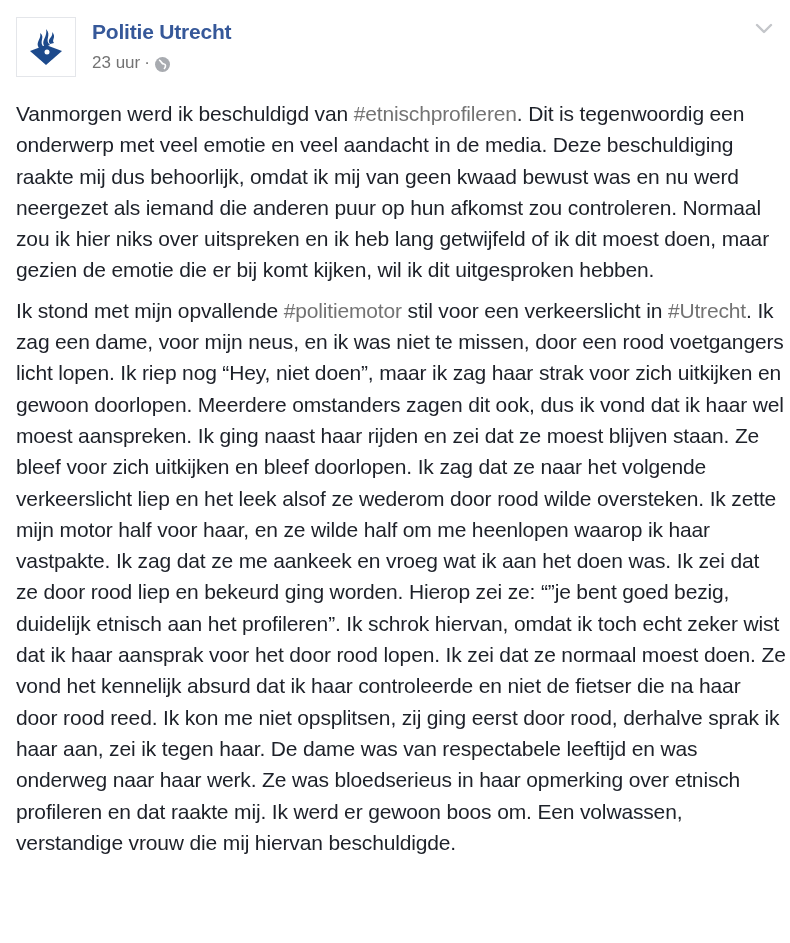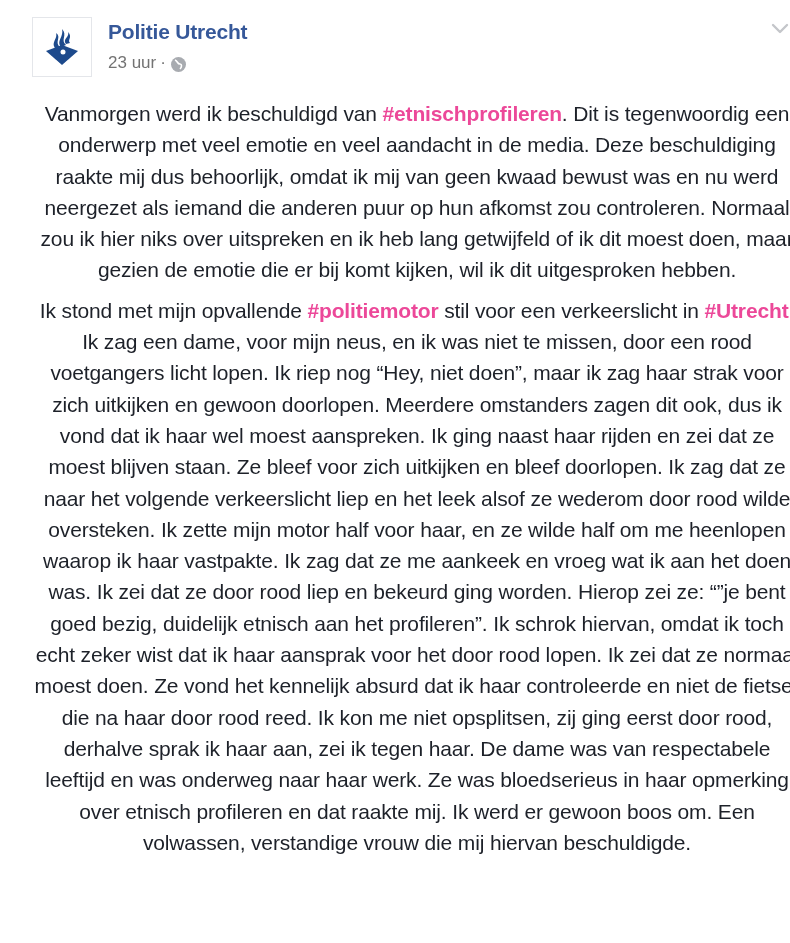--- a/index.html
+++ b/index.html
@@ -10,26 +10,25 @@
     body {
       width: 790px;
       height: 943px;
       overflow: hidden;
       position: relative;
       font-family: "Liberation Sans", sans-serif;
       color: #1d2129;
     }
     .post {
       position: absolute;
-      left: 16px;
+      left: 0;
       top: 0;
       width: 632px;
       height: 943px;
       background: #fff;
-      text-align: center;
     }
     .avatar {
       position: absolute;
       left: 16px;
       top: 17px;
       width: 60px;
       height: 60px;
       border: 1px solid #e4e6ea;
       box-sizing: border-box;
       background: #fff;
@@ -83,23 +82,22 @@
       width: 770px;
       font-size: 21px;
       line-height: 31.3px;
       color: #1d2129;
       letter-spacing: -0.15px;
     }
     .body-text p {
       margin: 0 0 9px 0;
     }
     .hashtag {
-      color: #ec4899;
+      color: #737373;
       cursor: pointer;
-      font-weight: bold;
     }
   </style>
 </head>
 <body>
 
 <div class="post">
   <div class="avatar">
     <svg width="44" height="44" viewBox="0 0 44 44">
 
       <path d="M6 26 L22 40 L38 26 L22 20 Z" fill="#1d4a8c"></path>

....................

• REQUIRED WORK
Whenever a picture appears, leave it out, and return every record exactly.

• RESULT FOR THIS EXERCISE
--- a/index.html
+++ b/index.html
@@ -10,26 +10,25 @@
     body {
       width: 790px;
       height: 943px;
       overflow: hidden;
       position: relative;
       font-family: "Liberation Sans", sans-serif;
       color: #1d2129;
     }
     .post {
       position: absolute;
-      left: 16px;
+      left: 0;
       top: 0;
       width: 632px;
       height: 943px;
       background: #fff;
-      text-align: center;
     }
     .avatar {
       position: absolute;
       left: 16px;
       top: 17px;
       width: 60px;
       height: 60px;
       border: 1px solid #e4e6ea;
       box-sizing: border-box;
       background: #fff;
@@ -83,23 +82,22 @@
       width: 770px;
       font-size: 21px;
       line-height: 31.3px;
       color: #1d2129;
       letter-spacing: -0.15px;
     }
     .body-text p {
       margin: 0 0 9px 0;
     }
     .hashtag {
-      color: #ec4899;
+      color: #737373;
       cursor: pointer;
-      font-weight: bold;
     }
   </style>
 </head>
 <body>
 
 <div class="post">
   <div class="avatar">
     <svg width="44" height="44" viewBox="0 0 44 44">
 
       <path d="M6 26 L22 40 L38 26 L22 20 Z" fill="#1d4a8c"></path>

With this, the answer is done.